+++ The input +++

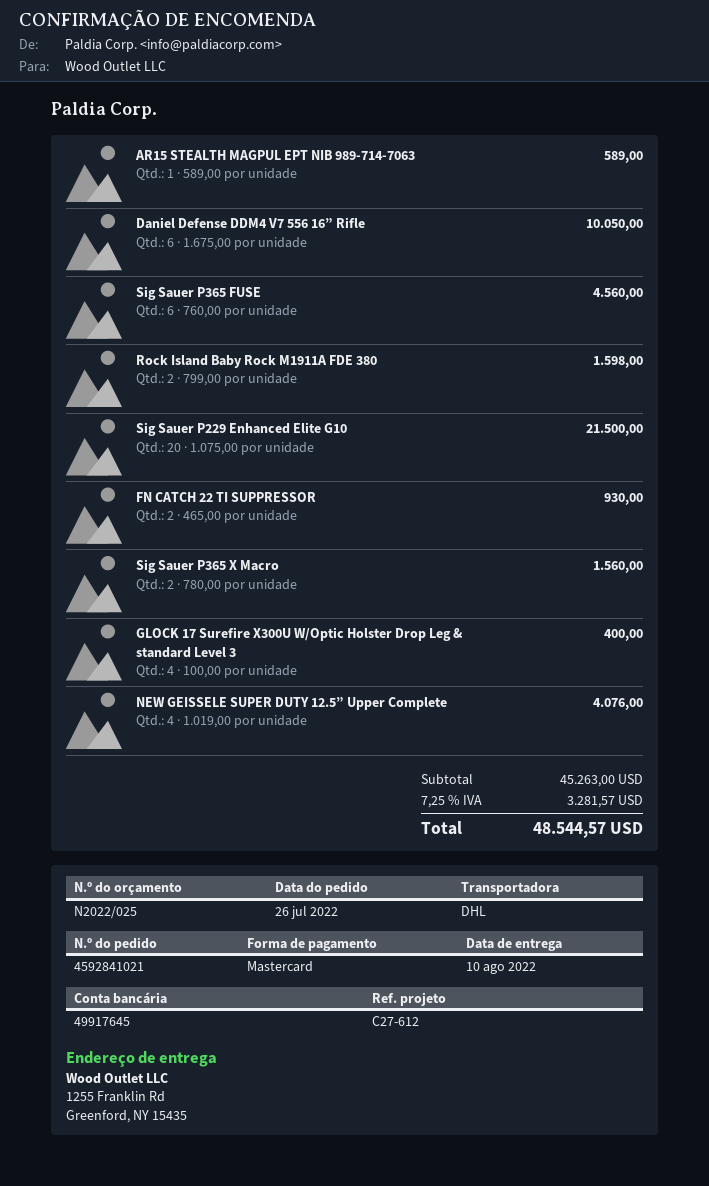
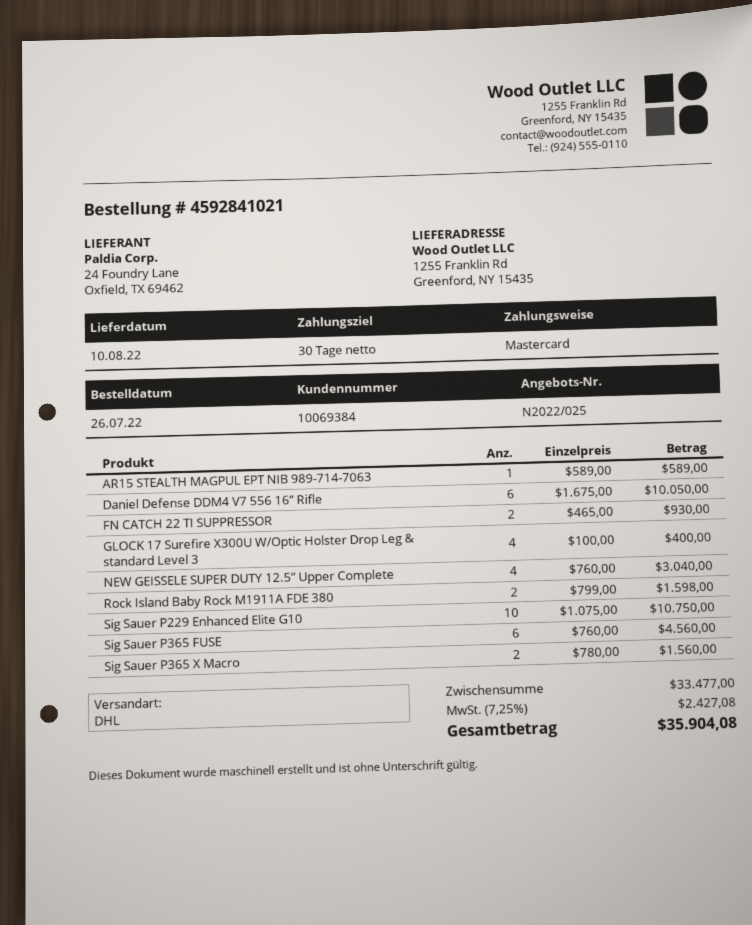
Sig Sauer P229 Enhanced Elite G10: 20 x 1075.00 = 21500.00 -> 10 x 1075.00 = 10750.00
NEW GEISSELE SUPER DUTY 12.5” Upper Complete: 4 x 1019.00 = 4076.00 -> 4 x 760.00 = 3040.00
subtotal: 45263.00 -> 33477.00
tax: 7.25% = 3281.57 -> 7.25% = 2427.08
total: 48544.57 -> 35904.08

+++

All lines from the one containing "tax: 7.25% = 3281.57 -> 7.25% = 2427.08" to the last line above should be reproduced exactly, and no other lines should be given.

tax: 7.25% = 3281.57 -> 7.25% = 2427.08
total: 48544.57 -> 35904.08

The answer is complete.